Which lines of the data contain the string "none"? Show each of them.

-------------------------

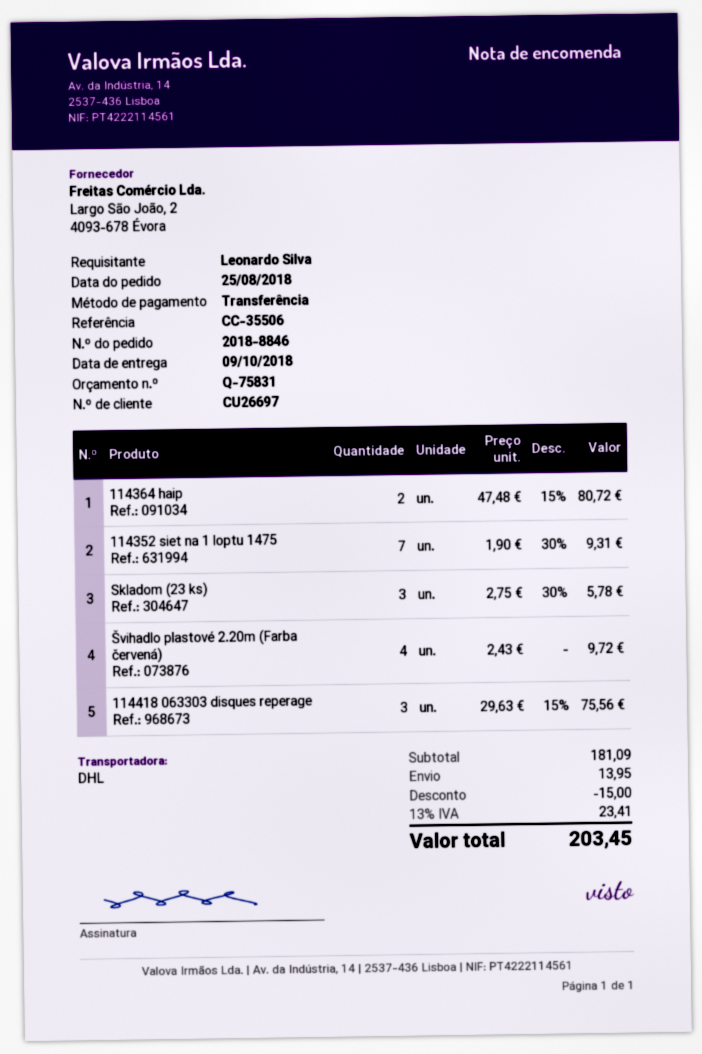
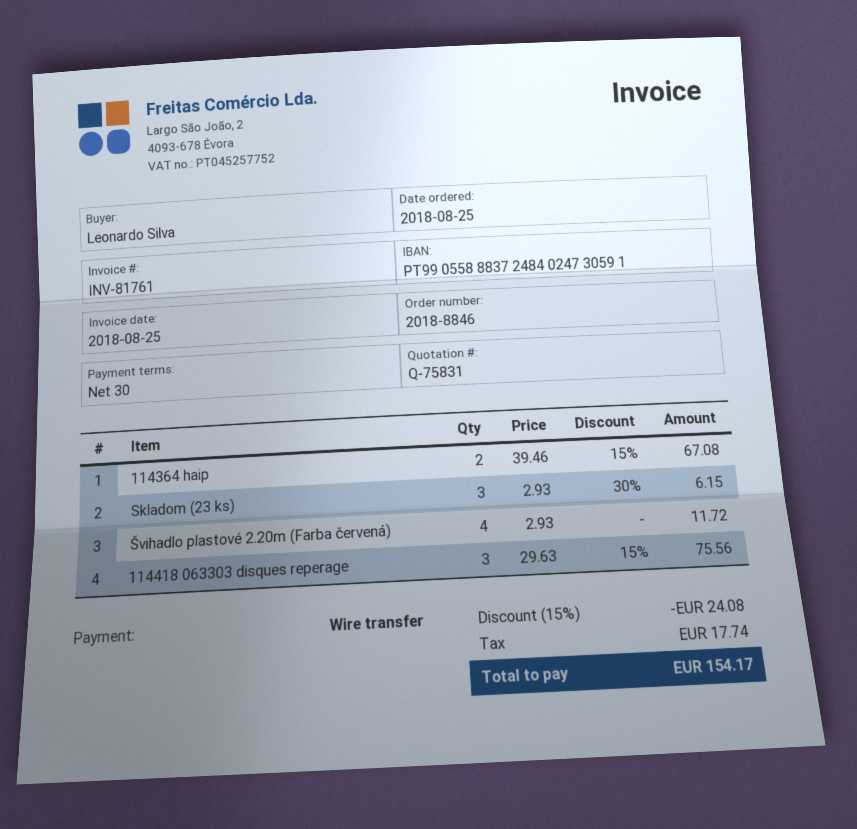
114364 haip: 2 x 47.48 - 15% = 80.72 -> 2 x 39.46 - 15% = 67.08
114352 siet na 1 loptu 1475: 7 x 1.90 - 30% = 9.31 -> none
Skladom (23 ks): 3 x 2.75 - 30% = 5.78 -> 3 x 2.93 - 30% = 6.15
Švihadlo plastové 2.20m (Farba červená): 4 x 2.43 = 9.72 -> 4 x 2.93 = 11.72
discount: 15.00 -> 24.08
shipping: 13.95 -> none
tax: 23.41 -> 17.74
total: 203.45 -> 154.17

-------------------------

[Your response]:
114352 siet na 1 loptu 1475: 7 x 1.90 - 30% = 9.31 -> none
shipping: 13.95 -> none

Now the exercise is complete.